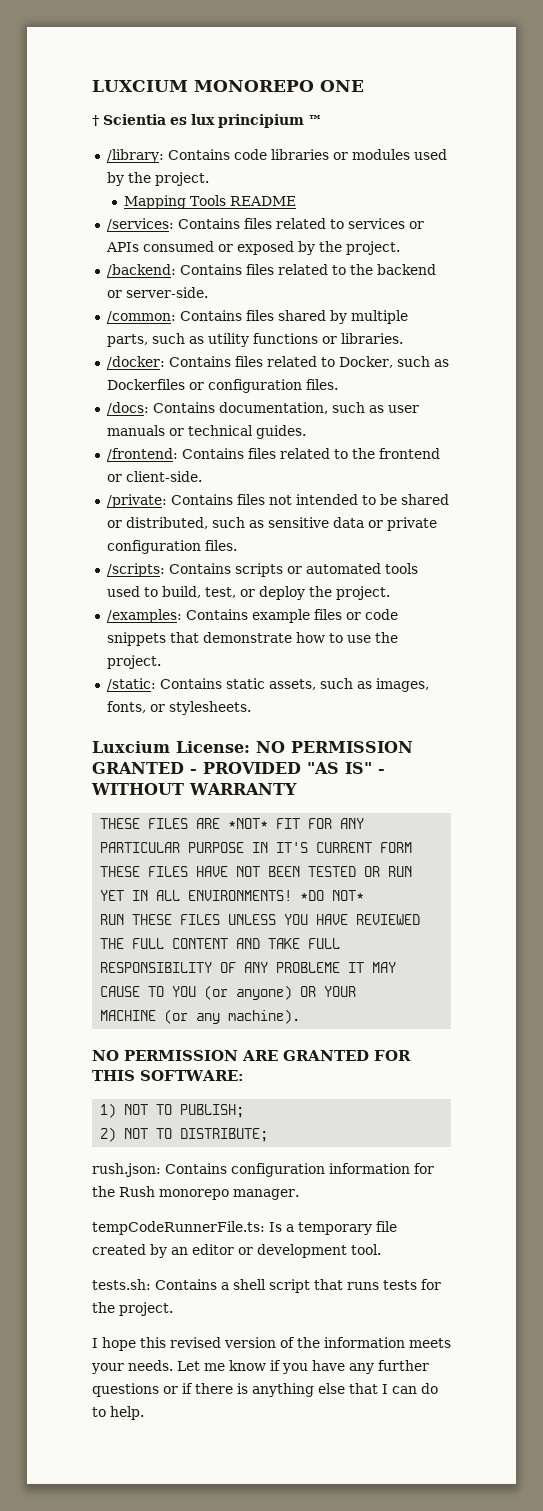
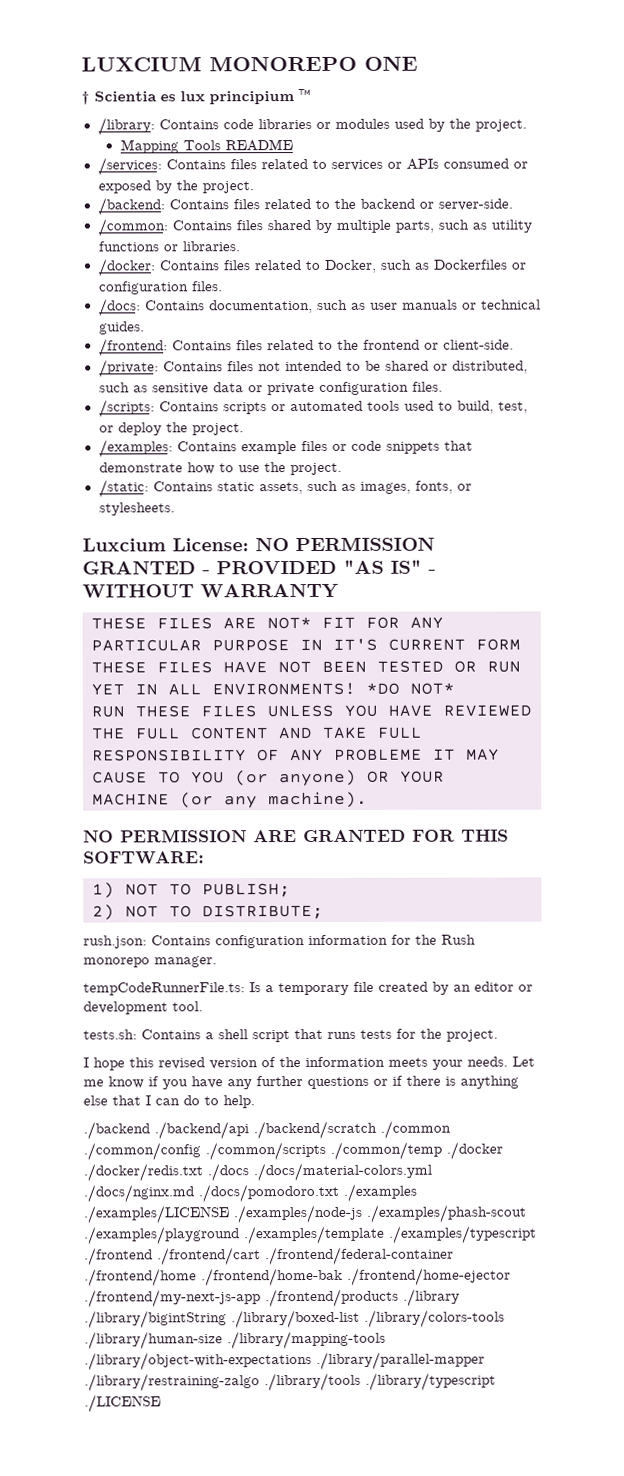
- THESE FILES ARE *NOT* FIT FOR ANY PARTICULAR PURPOSE IN IT'S CURRENT FORM
+ THESE FILES ARE NOT* FIT FOR ANY PARTICULAR PURPOSE IN IT'S CURRENT FORM
+ ./backend ./backend/api ./backend/scratch ./common ./common/config ./common/scripts ./common/temp ./docker ./docker/redis.txt ./docs ./docs/material-colors.yml ./docs/nginx.md ./docs/pomodoro.txt ./examples ./examples/LICENSE ./examples/node-js ./examples/phash-scout ./examples/playground ./examples/template ./examples/typescript ./frontend ./frontend/cart ./frontend/federal-container ./frontend/home ./frontend/home-bak ./frontend/home-ejector ./frontend/my-next-js-app ./frontend/products ./library ./library/bigintString ./library/boxed-list ./library/colors-tools ./library/human-size ./library/mapping-tools ./library/object-with-expectations ./library/parallel-mapper ./library/restraining-zalgo ./library/tools ./library/typescript ./LICENSE

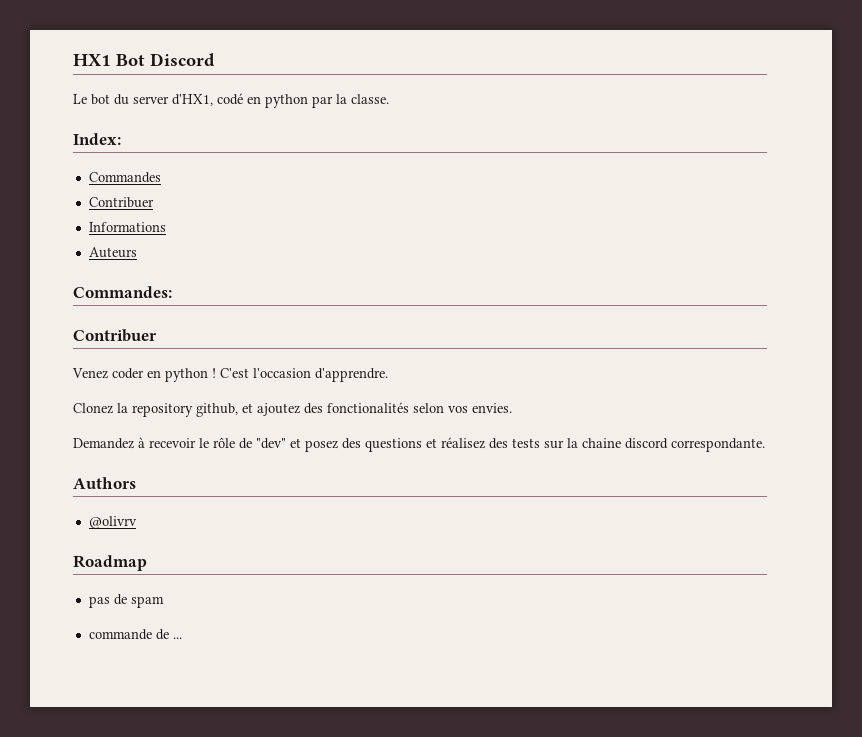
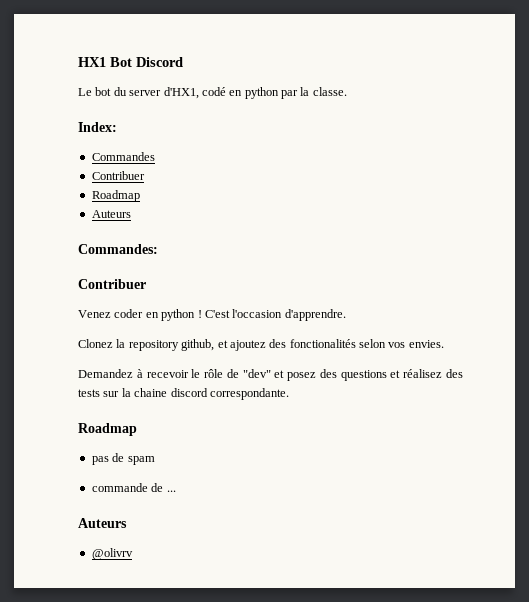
  Commandes
  Contribuer
- Informations
+ Roadmap
- Authors
- @olivrv
  commande de ...
+ Auteurs
+ @olivrv

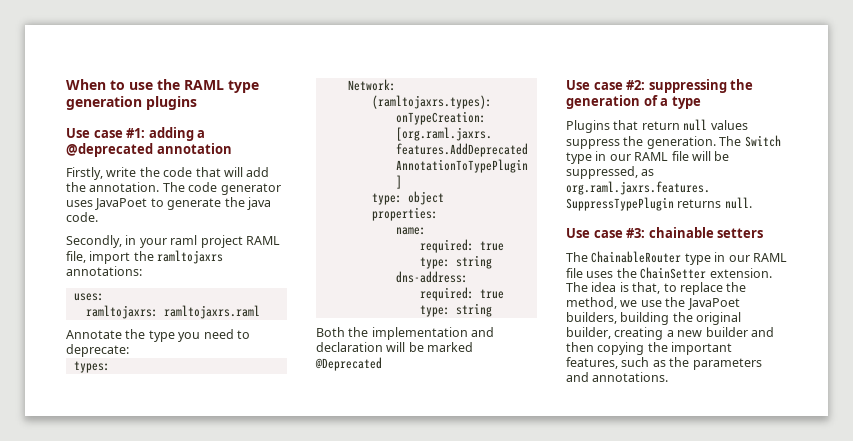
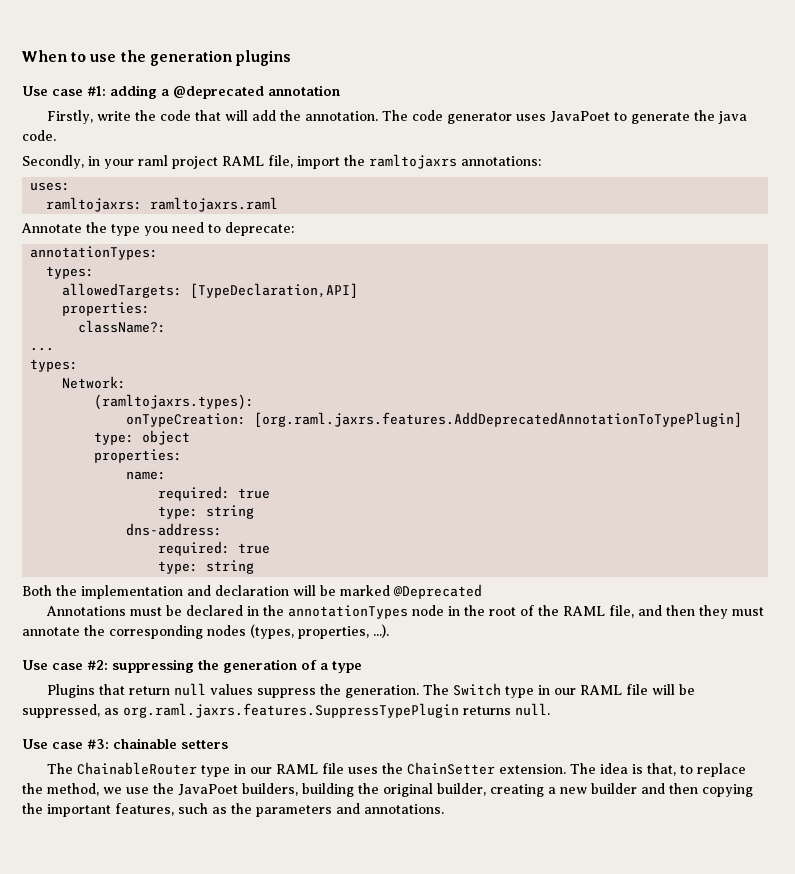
- When to use the RAML type generation plugins
+ When to use the generation plugins
+ annotationTypes:
+ types:
+ allowedTargets: [TypeDeclaration,API]
+ properties:
+ className?:
+ ...
+ Annotations must be declared in the annotationTypes node in the root of the RAML file, and then they must annotate the corresponding nodes (types, properties, ...).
■ ■ ■ ■ ■
WORK ITEM: Show all of the lines above in which "PURPOSE" is present.

TASK ANSWER:
- THESE FILES ARE *NOT* FIT FOR ANY PARTICULAR PURPOSE IN IT'S CURRENT FORM
+ THESE FILES ARE NOT* FIT FOR ANY PARTICULAR PURPOSE IN IT'S CURRENT FORM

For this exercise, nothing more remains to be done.